On Wed, Sep 9, 2009 at 10:45 AM, Steve Lianoglou
<mailinglist.honeypot at gmail.com> wrote:
> Hi,
>
> On Sep 9, 2009, at 10:38 AM, shirley zhang wrote:
>
>> Hi Steve,
>>
>> Thanks for your explanation and suggestions. I don't know SVM can also
>> be used for regression since I only used it for classification.
>
> Yeah, no problem. It's pretty straightforward to wire up an SVM for
> regression -- you'll have run it a few times with different values of
> "epsilon" (like you would for the the C (or nu) in svm-classification).
>
> If you're interested in some details/theory, here's a "brief tutorial" on
> support vector regression by Alex Smola and Bernhard Scholkopf:
> http://eprints.pascal-network.org/archive/00002057/01/SmoSch03b.pdf
>
> Let us know if you need help (but maybe R-help might be more appropriate?).
>
>> I will try those methods you suggested.
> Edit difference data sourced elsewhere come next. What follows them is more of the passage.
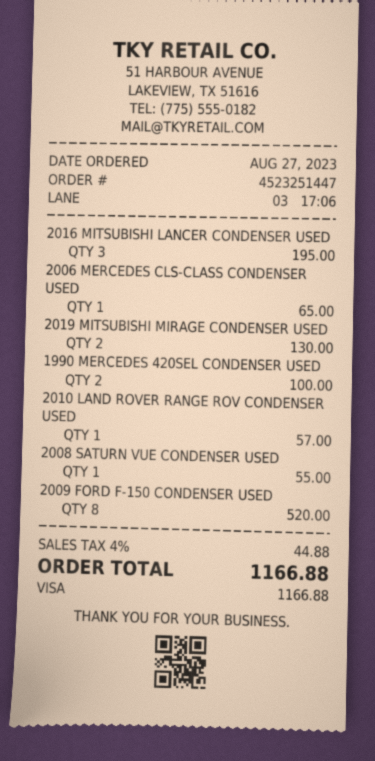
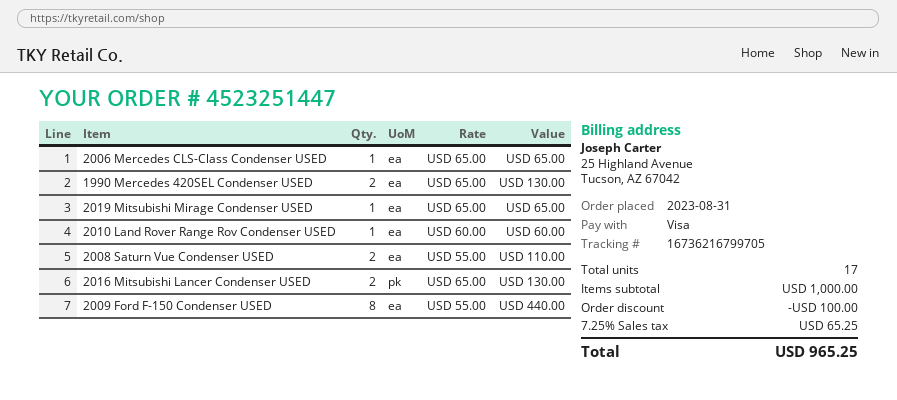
order date: 2023-08-27 -> 2023-08-31
2016 MITSUBISHI LANCER CONDENSER USED: 3 for 195.00 -> 2 for 130.00
2019 MITSUBISHI MIRAGE CONDENSER USED: 2 for 130.00 -> 1 for 65.00
1990 MERCEDES 420SEL CONDENSER USED: 2 for 100.00 -> 2 for 130.00
2010 LAND ROVER RANGE ROV CONDENSER USED: 1 for 57.00 -> 1 for 60.00
2008 SATURN VUE CONDENSER USED: 1 for 55.00 -> 2 for 110.00
2009 FORD F-150 CONDENSER USED: 8 for 520.00 -> 8 for 440.00
discount: none -> 100.00
tax: 4% = 44.88 -> 7.25% = 65.25
total: 1166.88 -> 965.25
Do you have any experience with
>> CART?
>
> Nope, I've never used CART before, sorry.
>
> -steve
>
>>
>> Thanks again,
>> Shirley
>>
>> On Wed, Sep 9, 2009 at 10:26 AM, Steve Lianoglou
>> <mailinglist.honeypot at gmail.com> wrote:
>>>
>>> Hi Shirley,
>>>
>>> On Sep 9, 2009, at 10:10 AM, shirley zhang wrote:
>>>
>>>> Thanks Steve.
>>>>
>>>> Sorry that I did not make myself clear. I am trying to build a
>>>> biomarker from gene expression microarray data. What I am doing is
>>>> similar to the weighted-voting algorithm or SVM. But the difference is
>>>> that the outcome is a continuous variable instead of a categorical
>>>> variable.  It is a regression problem, but I want to know which
>>>> package is best for this purpose? How about CART?
>>>
>>> I don't know if there's such thing as "best"(?) What yard stick would you
>>> use to measure that?
>>>
>>> For instance, you mention "it" is similar to an svm (how?), but SVM's can
>>> also be used for regression, not just classification (doable from both
>>> e1071
>>> and kernlab). How about going that route? As usual, interpretation of the
>>> model might be challenging, though (which might be why you're avoiding it
>>> for biomarker discovery?)
>>>
>>> You also mention weighted-voting:
>>>
>>>  * how about boosted regression models?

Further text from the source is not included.